[Opening Records for the exercise section]

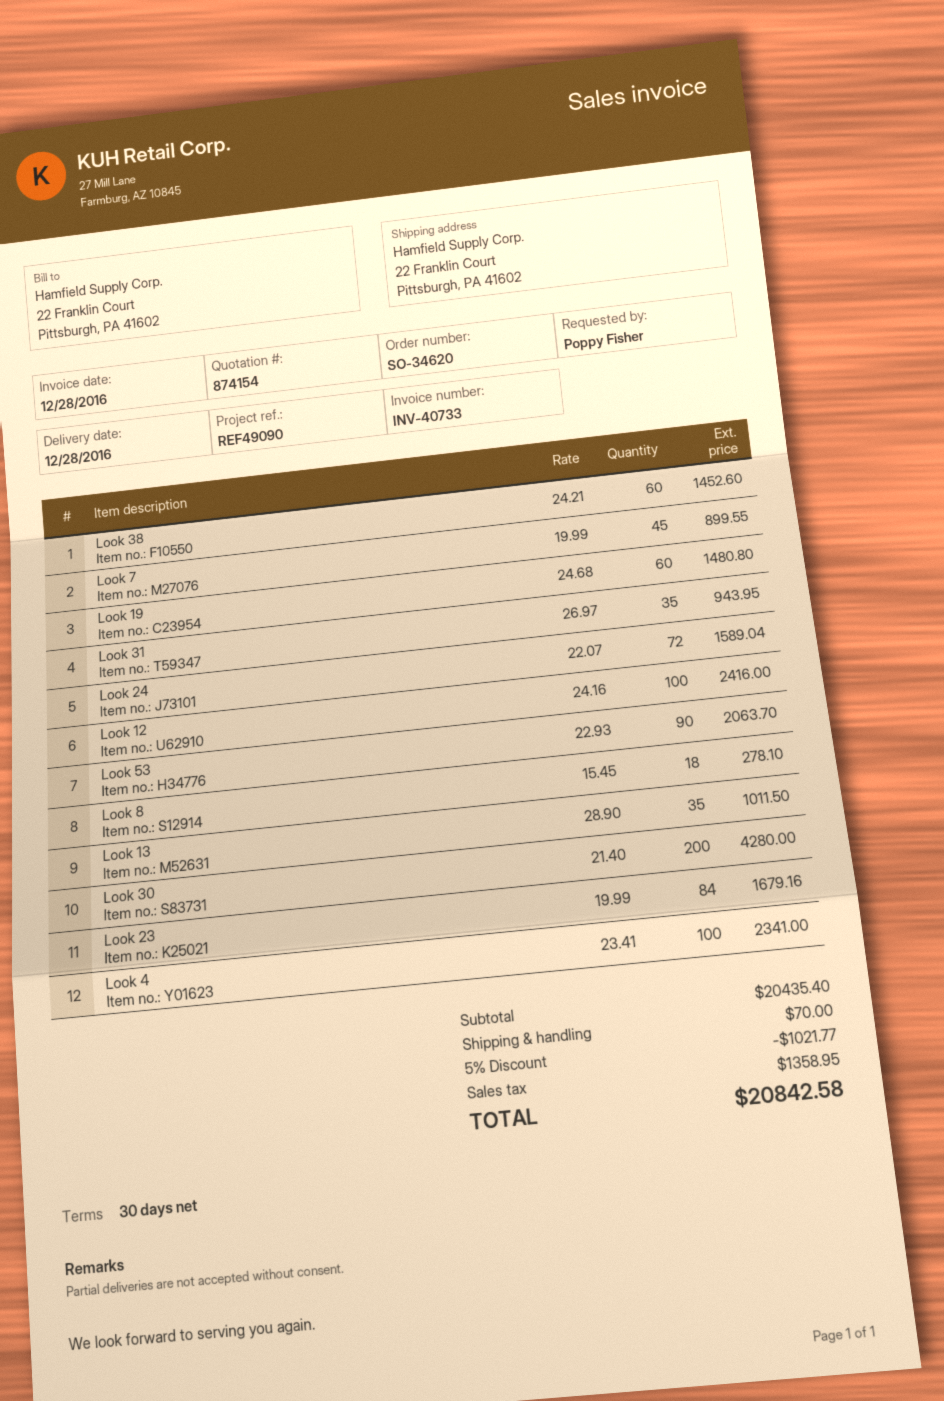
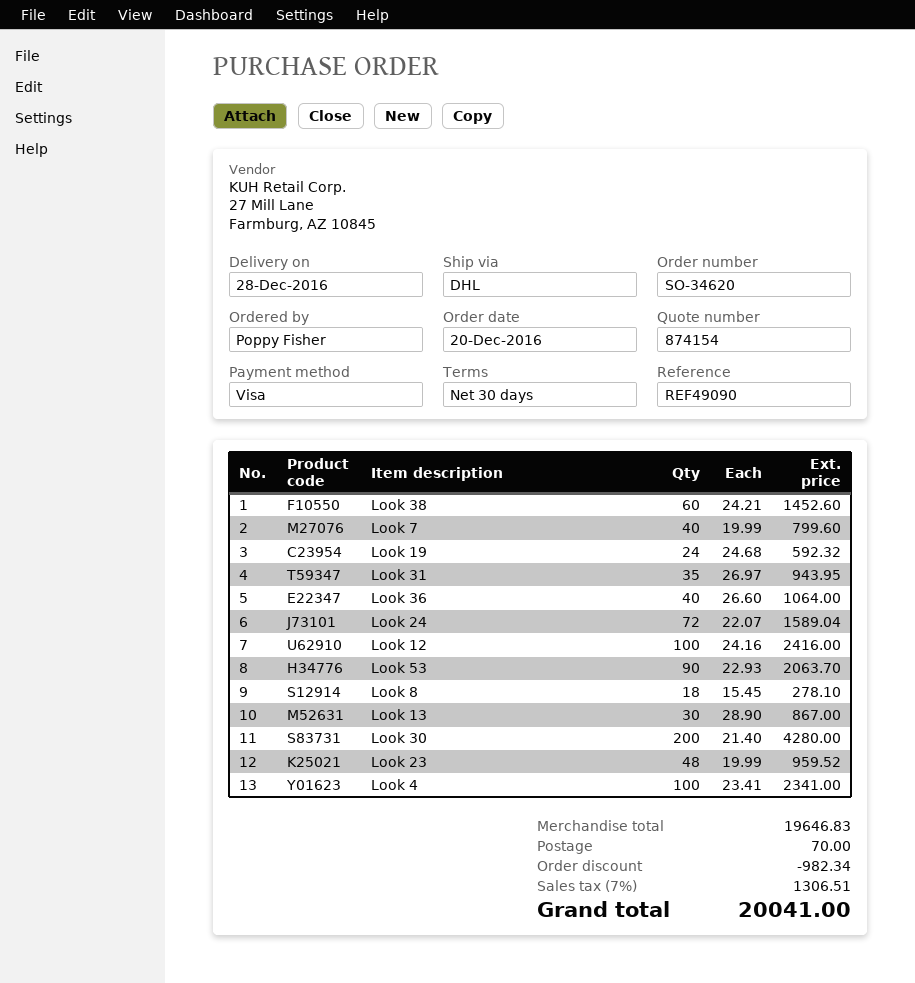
Look 7: 45 x 19.99 = 899.55 -> 40 x 19.99 = 799.60
Look 19: 60 x 24.68 = 1480.80 -> 24 x 24.68 = 592.32
Look 13: 35 x 28.90 = 1011.50 -> 30 x 28.90 = 867.00
Look 23: 84 x 19.99 = 1679.16 -> 48 x 19.99 = 959.52
Look 36: none -> 40 x 26.60 = 1064.00
subtotal: 20435.40 -> 19646.83
discount: 1021.77 -> 982.34
tax: 1358.95 -> 1306.51
total: 20842.58 -> 20041.00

[Closing Records for the exercise section]

Exercise brief
Copy out each line of the data containing the string "Look".

Written solution
Look 7: 45 x 19.99 = 899.55 -> 40 x 19.99 = 799.60
Look 19: 60 x 24.68 = 1480.80 -> 24 x 24.68 = 592.32
Look 13: 35 x 28.90 = 1011.50 -> 30 x 28.90 = 867.00
Look 23: 84 x 19.99 = 1679.16 -> 48 x 19.99 = 959.52
Look 36: none -> 40 x 26.60 = 1064.00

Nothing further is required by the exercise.